Start of Recorded information
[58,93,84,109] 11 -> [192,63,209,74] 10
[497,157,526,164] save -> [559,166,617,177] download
End of Recorded information
Start of Recorded information
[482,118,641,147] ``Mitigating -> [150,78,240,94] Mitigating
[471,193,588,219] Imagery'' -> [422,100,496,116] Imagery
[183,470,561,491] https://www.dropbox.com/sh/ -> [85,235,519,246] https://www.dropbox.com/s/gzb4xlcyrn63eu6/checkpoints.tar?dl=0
End of Recorded information
Required work
Look above for the line with "-> [150,78,240,94] Mitigating" and the line with "[183,470,561,491] https://www.dropbox.com/sh/ ->". Retype those two lines and every line between them exactly, adding nothing.

Written response
[482,118,641,147] ``Mitigating -> [150,78,240,94] Mitigating
[471,193,588,219] Imagery'' -> [422,100,496,116] Imagery
[183,470,561,491] https://www.dropbox.com/sh/ -> [85,235,519,246] https://www.dropbox.com/s/gzb4xlcyrn63eu6/checkpoints.tar?dl=0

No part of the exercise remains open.